■ Activity
What is needed is an exact copy of the lines in the entries below from the one holding "logging_setup.py, main.py, and" through the one holding "- Landing Page: Static", pictures excluded.

[Image comparison data]
- Opening Delimiter -

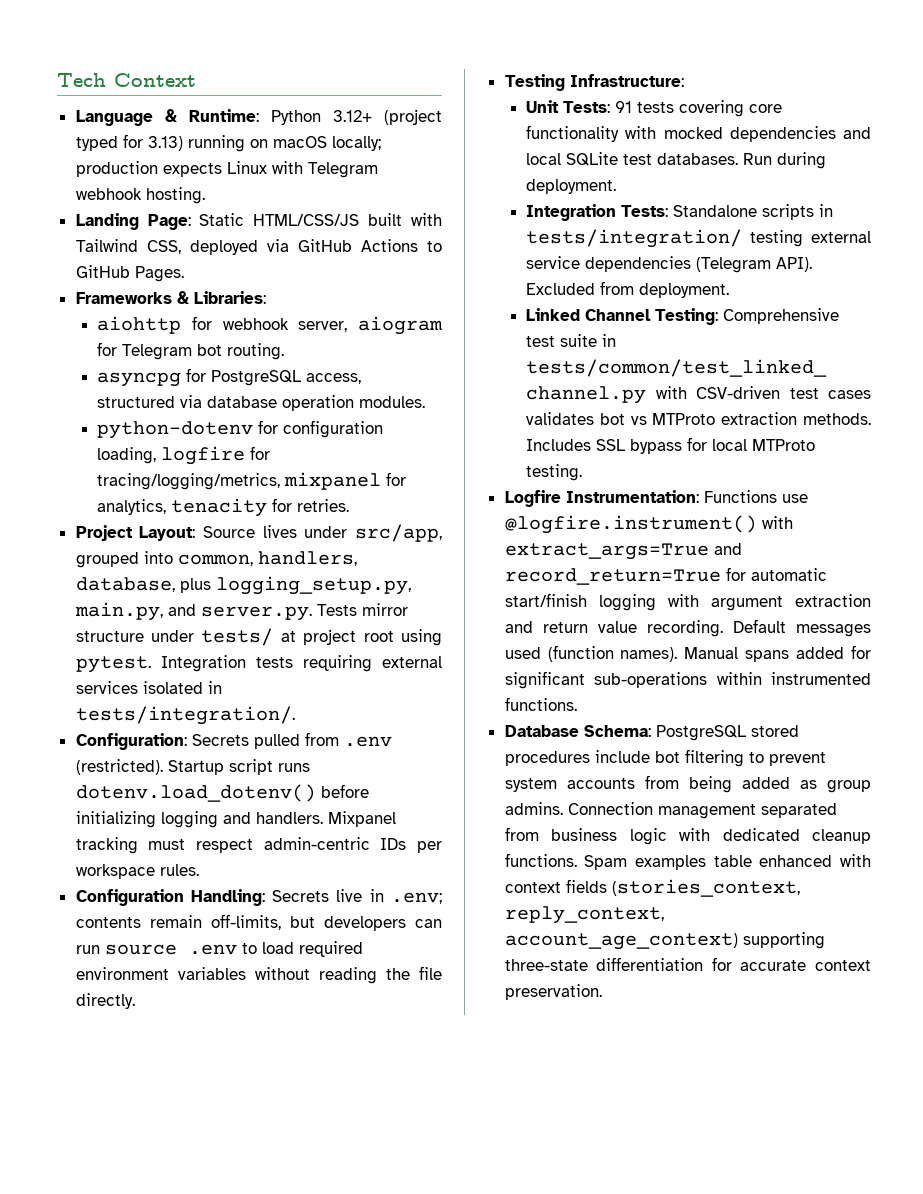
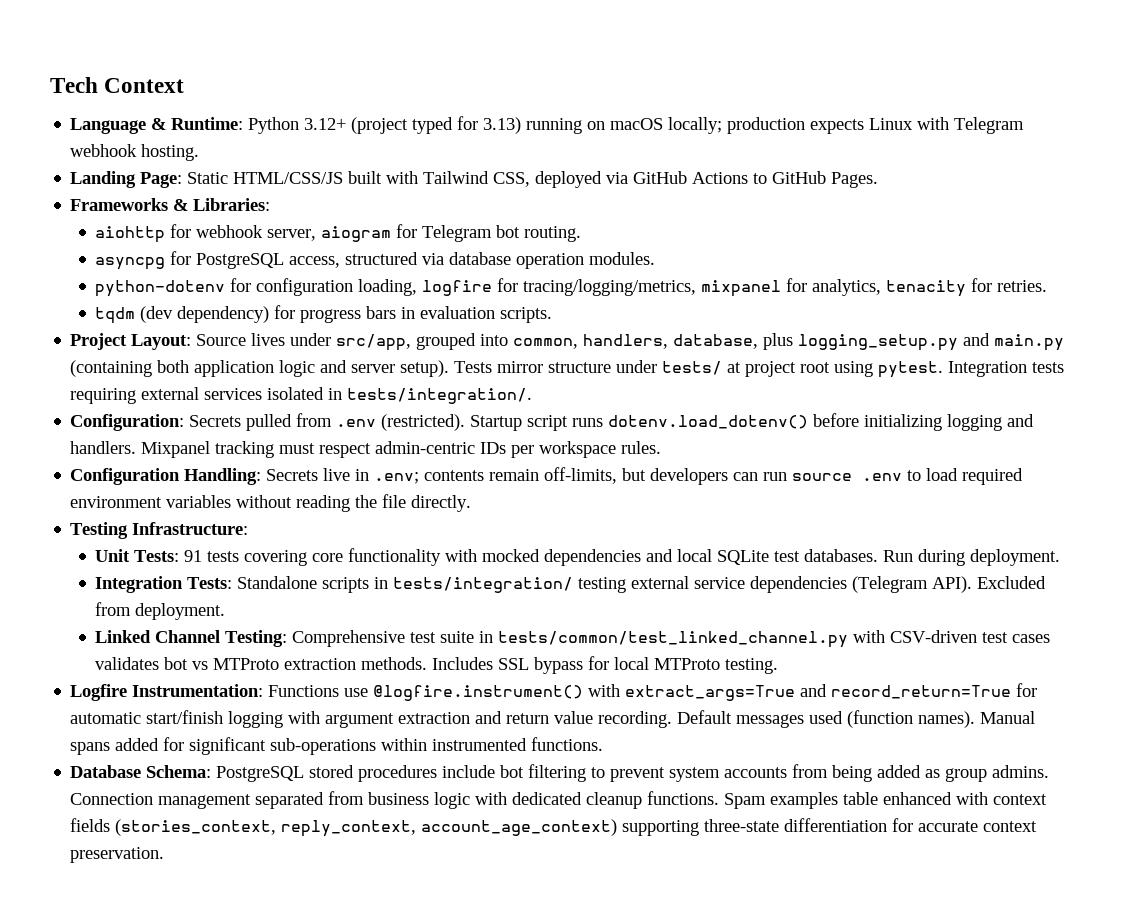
+ tqdm (dev dependency) for progress bars in evaluation scripts.
- Project Layout: Source lives under src/app, grouped into common, handlers, database, plus logging_setup.py, main.py, and server.py. Tests mirror structure under tests/ at project root using pytest.
+ Project Layout: Source lives under src/app, grouped into common, handlers, database, plus logging_setup.py and main.py (containing both application logic and server setup). Tests mirror structure under tests/ at project root using pytest.

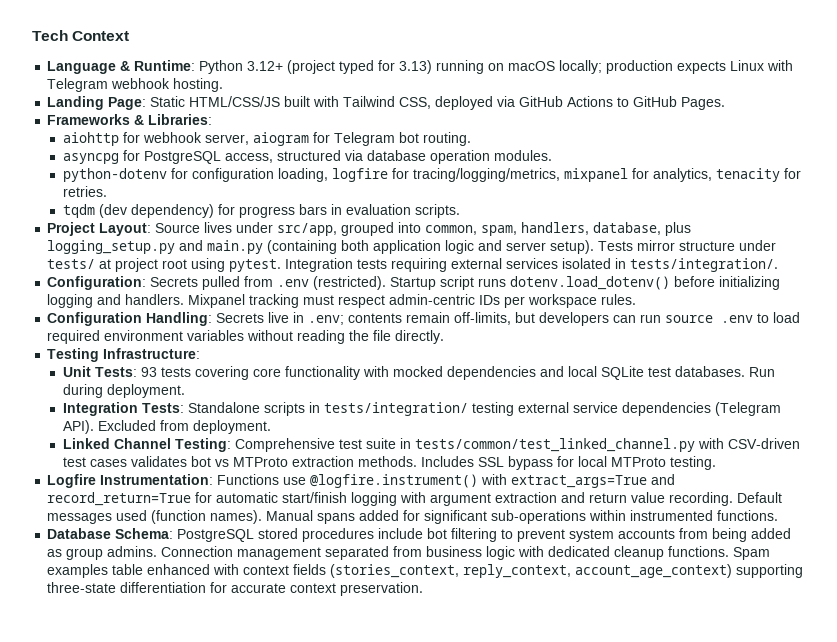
- Project Layout: Source lives under src/app, grouped into common, handlers, database, plus logging_setup.py and main.py (containing both application logic and server setup).
+ Project Layout: Source lives under src/app, grouped into common, spam, handlers, database, plus logging_setup.py and main.py (containing both application logic and server setup).
- Unit Tests: 91 tests covering core functionality with mocked dependencies and local SQLite test databases.
+ Unit Tests: 93 tests covering core functionality with mocked dependencies and local SQLite test databases.

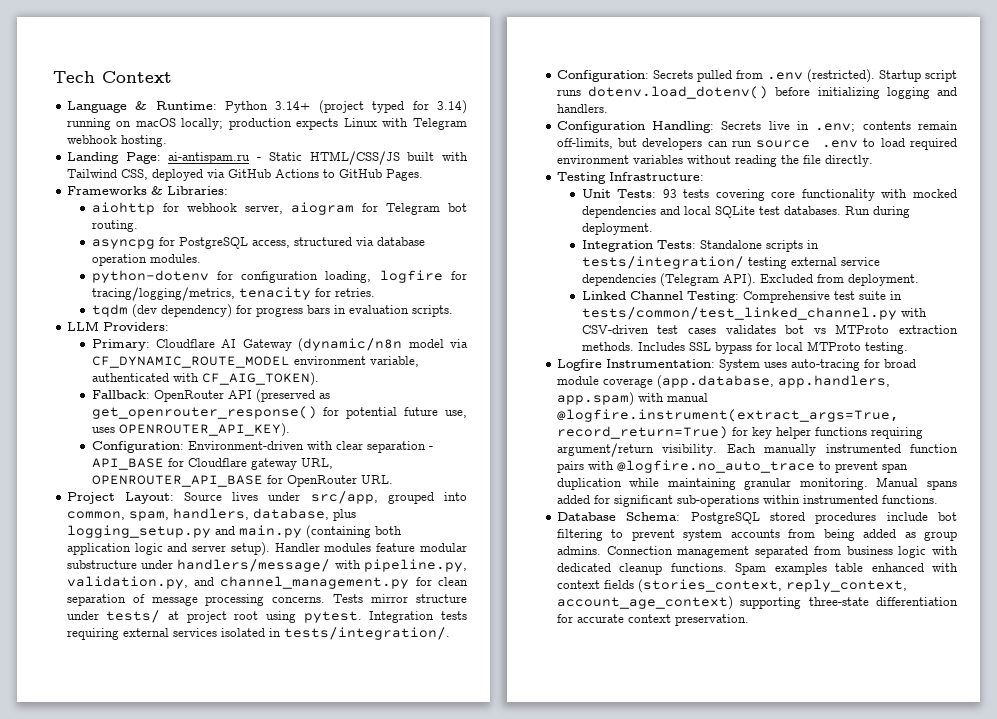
- Language & Runtime: Python 3.12+ (project typed for 3.13) running on macOS locally; production expects Linux with Telegram webhook hosting.
+ Language & Runtime: Python 3.14+ (project typed for 3.14) running on macOS locally; production expects Linux with Telegram webhook hosting.
- Landing Page: Static HTML/CSS/JS built with Tailwind CSS, deployed via GitHub Actions to GitHub Pages.
+ Landing Page: ai-antispam.ru - Static HTML/CSS/JS built with Tailwind CSS, deployed via GitHub Actions to GitHub Pages.
- python-dotenv for configuration loading, logfire for tracing/logging/metrics, mixpanel for analytics, tenacity for retries.
+ python-dotenv for configuration loading, logfire for tracing/logging/metrics, tenacity for retries.
+ LLM Providers:
+ Primary: Cloudflare AI Gateway (dynamic/n8n model via CF_DYNAMIC_ROUTE_MODEL environment variable, authenticated with CF_AIG_TOKEN).
+ Fallback: OpenRouter API (preserved as get_openrouter_response() for potential future use, uses OPENROUTER_API_KEY).
+ Configuration: Environment-driven with clear separation - API_BASE for Cloudflare gateway URL, OPENROUTER_API_BASE for OpenRouter URL.
+ Handler modules feature modular substructure under handlers/message/ with pipeline.py, validation.py, and channel_management.py for clean separation of message processing concerns.
- Mixpanel tracking must respect admin-centric IDs per workspace rules.
- Logfire Instrumentation: Functions use @logfire.instrument() with extract_args=True and record_return=True for automatic start/finish logging with argument extraction and return value recording. Default messages used (function names).
+ Logfire Instrumentation: System uses auto-tracing for broad module coverage (app.database, app.handlers, app.spam) with manual @logfire.instrument(extract_args=True, record_return=True) for key helper functions requiring argument/return visibility. Each manually instrumented function pairs with @logfire.no_auto_trace to prevent span duplication while maintaining granular monitoring.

- Closing Delimiter -

■ Solution below
- Project Layout: Source lives under src/app, grouped into common, handlers, database, plus logging_setup.py, main.py, and server.py. Tests mirror structure under tests/ at project root using pytest.
+ Project Layout: Source lives under src/app, grouped into common, handlers, database, plus logging_setup.py and main.py (containing both application logic and server setup). Tests mirror structure under tests/ at project root using pytest.

- Project Layout: Source lives under src/app, grouped into common, handlers, database, plus logging_setup.py and main.py (containing both application logic and server setup).
+ Project Layout: Source lives under src/app, grouped into common, spam, handlers, database, plus logging_setup.py and main.py (containing both application logic and server setup).
- Unit Tests: 91 tests covering core functionality with mocked dependencies and local SQLite test databases.
+ Unit Tests: 93 tests covering core functionality with mocked dependencies and local SQLite test databases.

- Language & Runtime: Python 3.12+ (project typed for 3.13) running on macOS locally; production expects Linux with Telegram webhook hosting.
+ Language & Runtime: Python 3.14+ (project typed for 3.14) running on macOS locally; production expects Linux with Telegram webhook hosting.
- Landing Page: Static HTML/CSS/JS built with Tailwind CSS, deployed via GitHub Actions to GitHub Pages.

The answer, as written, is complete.